Ziegler has conducted research to see whether this nonselective action can sometimes cause problems.

In the case of colic caused by intestinal twists, bacteria can enter the blood, causing widespread inflammation in the body (lots of COX-2). (This, by the way, is why dark purple gums are a sign of a more serious colic case, because they are a sign toxins have entered the bloodstream.)

A twist can cause part of the intestine to lose some of its blood supply, which is why that type of colic is so dangerous to horses. Unfortunately, COX-1 is needed to help intestinal lining bounce back after blood supply is restored, so an NSAID that reduces both types of prostaglandins may help relieve pain but could also make recovery more difficult.

Flunixin, firocoxib, and meloxicam will all go to work against COX-2 prostaglandins, and flunixin will also work against COX-1.

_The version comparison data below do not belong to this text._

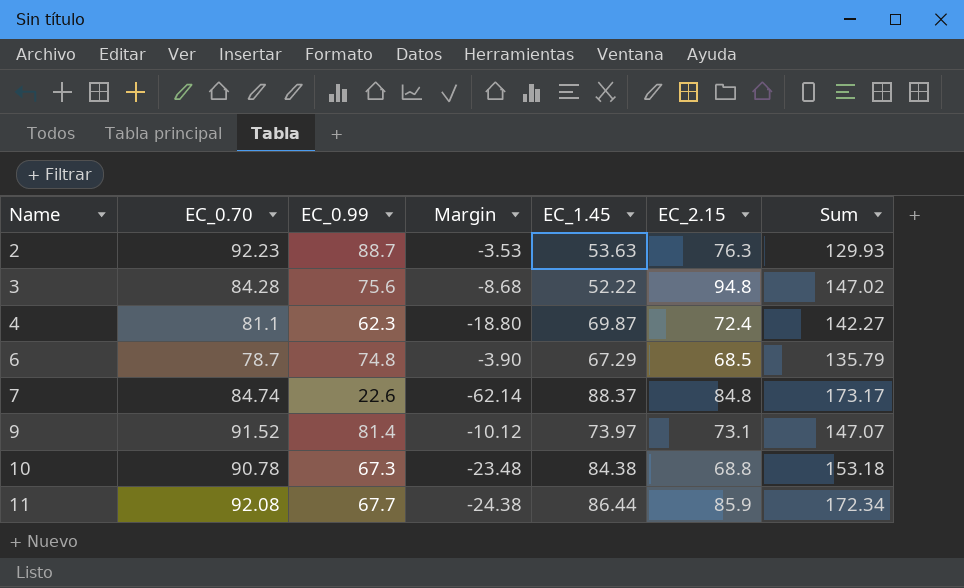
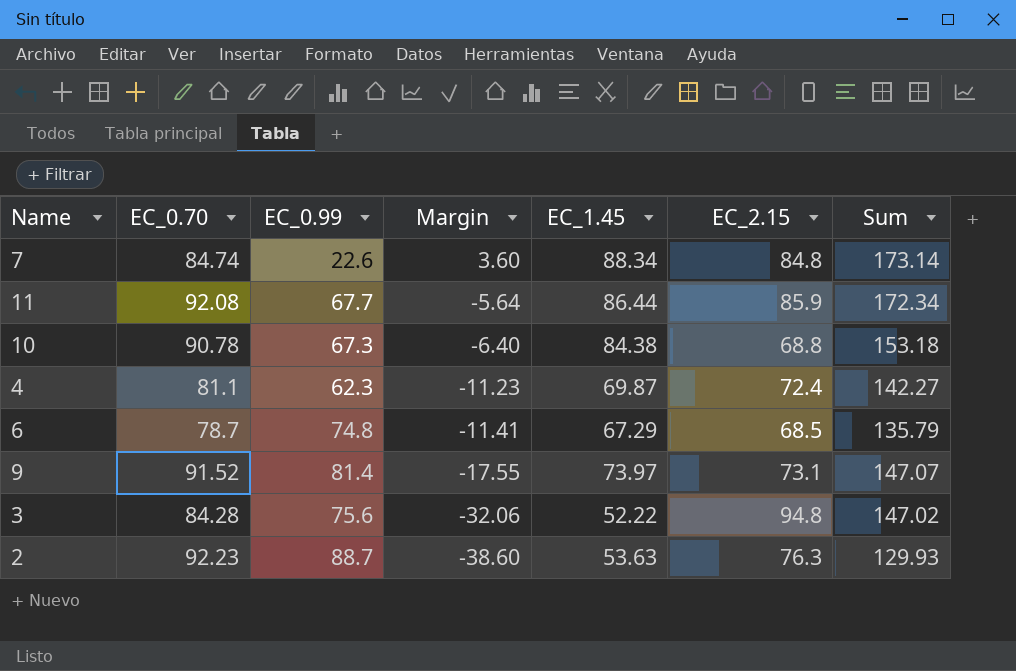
row order: Name ascending -> Margin descending
column Margin | formula: [EC_0.99] - [EC_0.70] -> [EC_1.45] - [EC_0.70]
7 | EC_1.45: 88.37 -> 88.34
7 | Sum: 173.17 -> 173.14

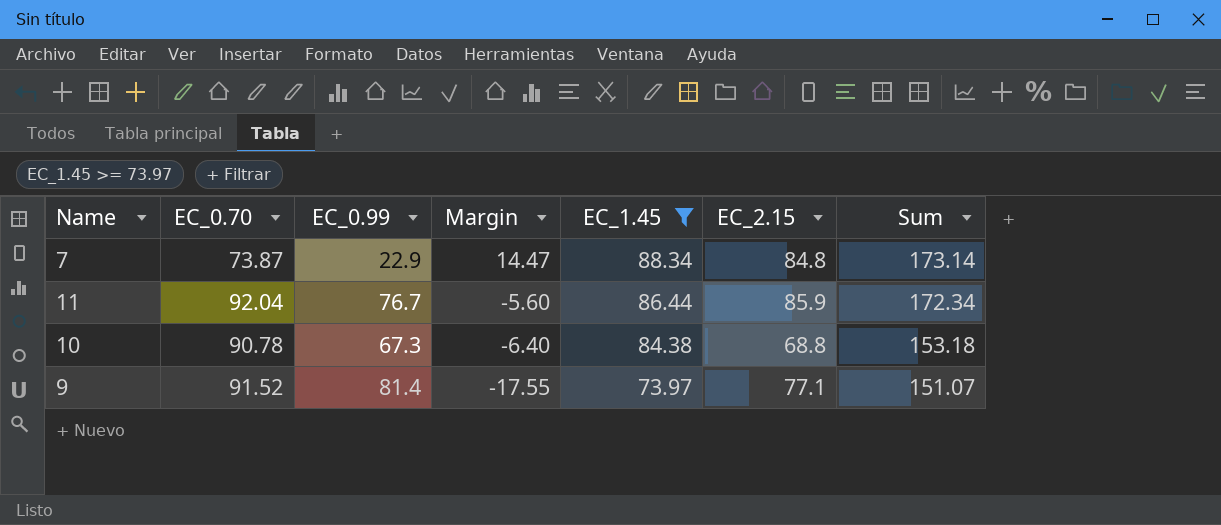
filter: none -> EC_1.45 >= 73.97
7 | EC_0.70: 84.74 -> 73.87
7 | EC_0.99: 22.6 -> 22.9
7 | Margin: 3.60 -> 14.47
11 | EC_0.70: 92.08 -> 92.04
11 | EC_0.99: 67.7 -> 76.7
11 | Margin: -5.64 -> -5.60
9 | EC_2.15: 73.1 -> 77.1
9 | Sum: 147.07 -> 151.07

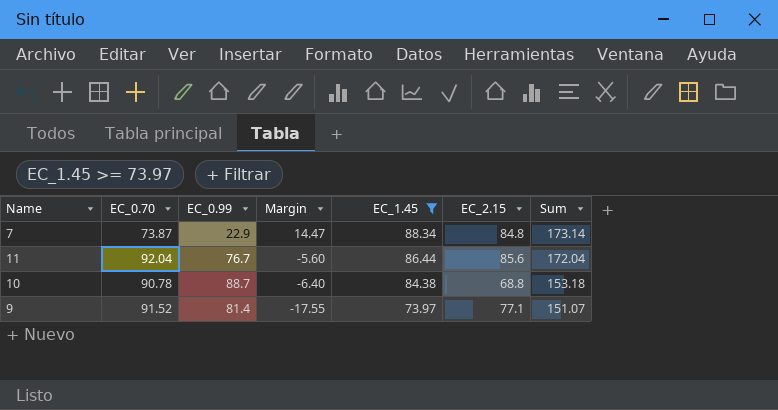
11 | EC_2.15: 85.9 -> 85.6
11 | Sum: 172.34 -> 172.04
10 | EC_0.99: 67.3 -> 88.7

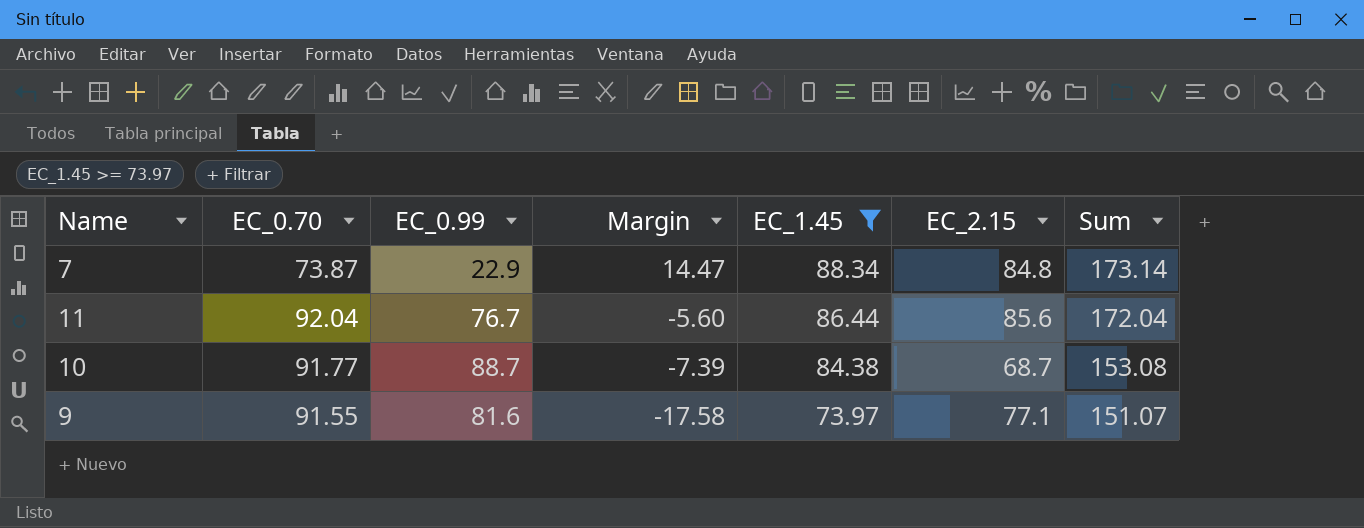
10 | EC_0.70: 90.78 -> 91.77
10 | Margin: -6.40 -> -7.39
10 | EC_2.15: 68.8 -> 68.7
10 | Sum: 153.18 -> 153.08
9 | EC_0.70: 91.52 -> 91.55
9 | EC_0.99: 81.4 -> 81.6
9 | Margin: -17.55 -> -17.58

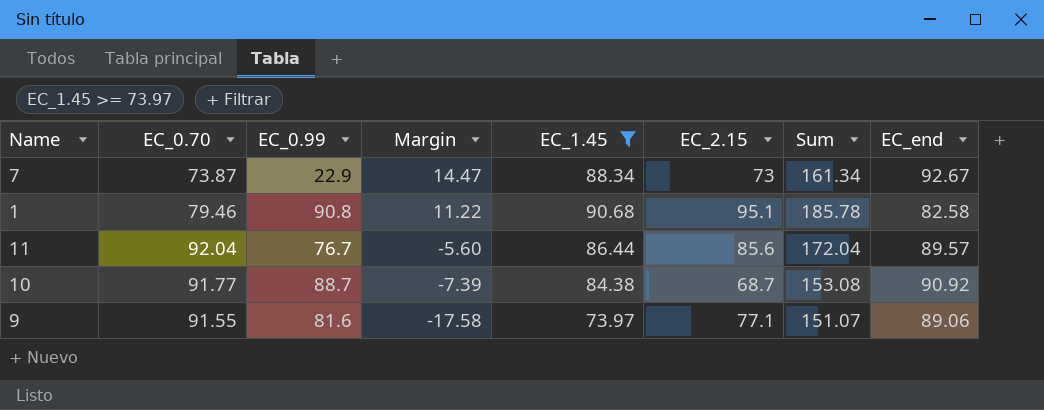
column EC_end | position: none -> 8
7 | EC_2.15: 84.8 -> 73
7 | Sum: 173.14 -> 161.34
row 1: none -> 79.46 | 90.8 | 11.22 | 90.68 | 95.1 | 185.78 | 82.58

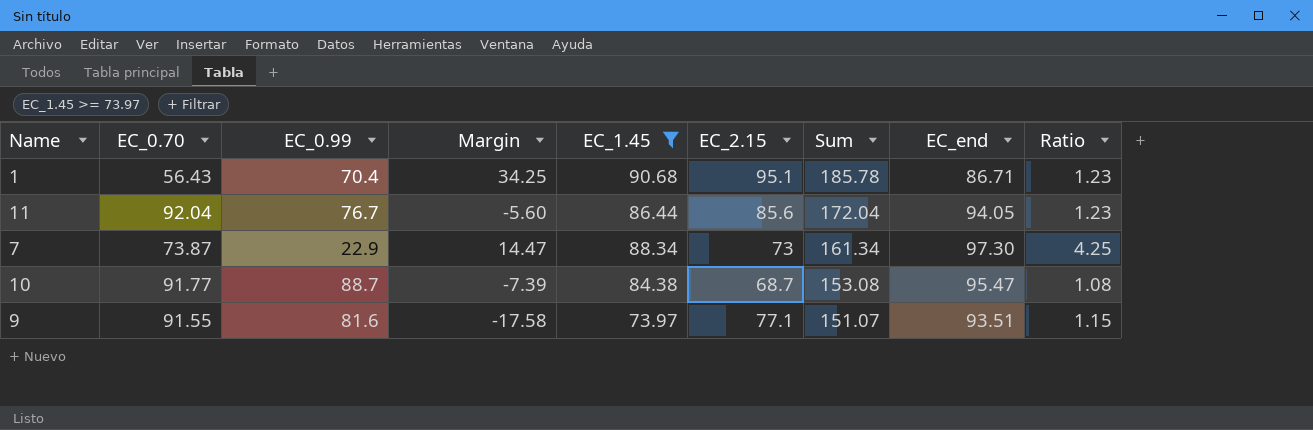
row order: Margin descending -> Sum descending
column Ratio | formula: none -> [EC_end] / [EC_0.99]
1 | EC_0.70: 79.46 -> 56.43
1 | EC_0.99: 90.8 -> 70.4
1 | Margin: 11.22 -> 34.25
1 | EC_end: 82.58 -> 86.71
11 | EC_end: 89.57 -> 94.05
7 | EC_end: 92.67 -> 97.30
10 | EC_end: 90.92 -> 95.47
9 | EC_end: 89.06 -> 93.51

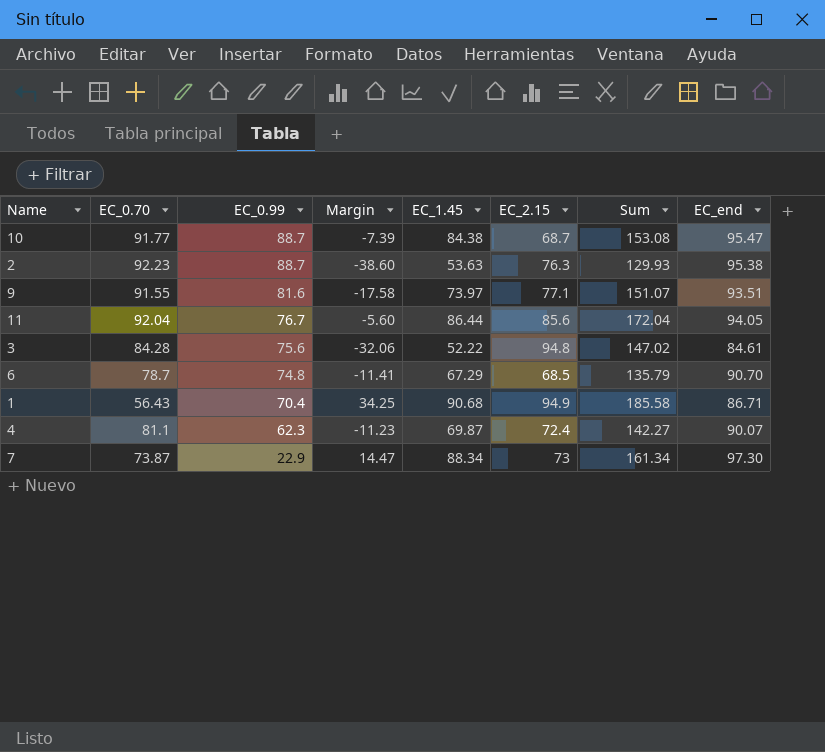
filter: EC_1.45 >= 73.97 -> none
row order: Sum descending -> EC_0.99 descending
column Ratio | formula: [EC_end] / [EC_0.99] -> none
1 | EC_2.15: 95.1 -> 94.9
1 | Sum: 185.78 -> 185.58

On a microscopic level, Blikslager said the healed gut lining didn’t immediately appear different in flunixin-treated horses, but on the cellular level there are some gaps in cells that didn’t close properly, leaving a risk for bacteria to enter the bloodstream. In a 2007 study in the American Journal of Veterinary Research showed both flunixin and meloxicam seemed to do similarly well controlling pain in horses post-surgery, but by 48 hours post-surgery, horses receiving flunixin did show increased endotoxin levels in the blood compared to those on meloxicam. A 2009 study showed similar impacts to firocoxib.

Ziegler presented a recent study that sought to quantify whether those microscopic differences in cells were actually impactful on a clinical level. In that study, horses undergoing surgery for intestinal twists were given either flunixin or firocoxib post-surgery and they were monitored for post-operative pain and signs of endotoxins. Both drugs did well on pain control and heart rate measurements. When researchers looked at enzymes to gauge COX-1 and COX-2 inhibition, both drugs did similarly well against COX-2, but by 48 hours post-surgery, COX-1 markers were significantly lower in horses treated with flunixin as compared to firocoxib-treated horses. The group also found elevated levels of biomarkers indicating endotoxin presence in horses treated with flunixin as compared to firocoxib by the time they hit that 48-hour mark.

That doesn’t mean it isn’t safe to use flunixin in colicking horses or after surgery, Blikslager cautioned — it depends on the root cause of the colic symptoms.

“It isn’t something you’d worry about in a standard field colic; it is something you’d worry about with a horse who’d had an intestinal twist,” said Blikslager. “This initial observation wasn’t all that popular with veterinarians, because we felt like we were doing the right thing using Banamine. It’s a side effect we have to be aware of.”

With repeated cases of colic, the veterinarians agreed they encourage owners to look to see whether there are any environmental triggers that could be contributing.

“It’s really easiest to think of as a management disease, not meaning anyone’s doing something incorrectly, but the first places to look for cases of recurrent colic are changes in diet, changes in exercise, or even just whether the diet or the exercise you’re already giving that horse is the right combination,” said Blikslager. “The ones that probably recurrently colic are the ones like the show horses where you’re probably trying to push them a bit on the energy of the feed, and they get these changes in their bacterial populations and they get a little gassy periodically. Also, they’re under some level of stress, and also they’re being shipped and stalled more often. That’s kind of a combination for a repeat colic patient.”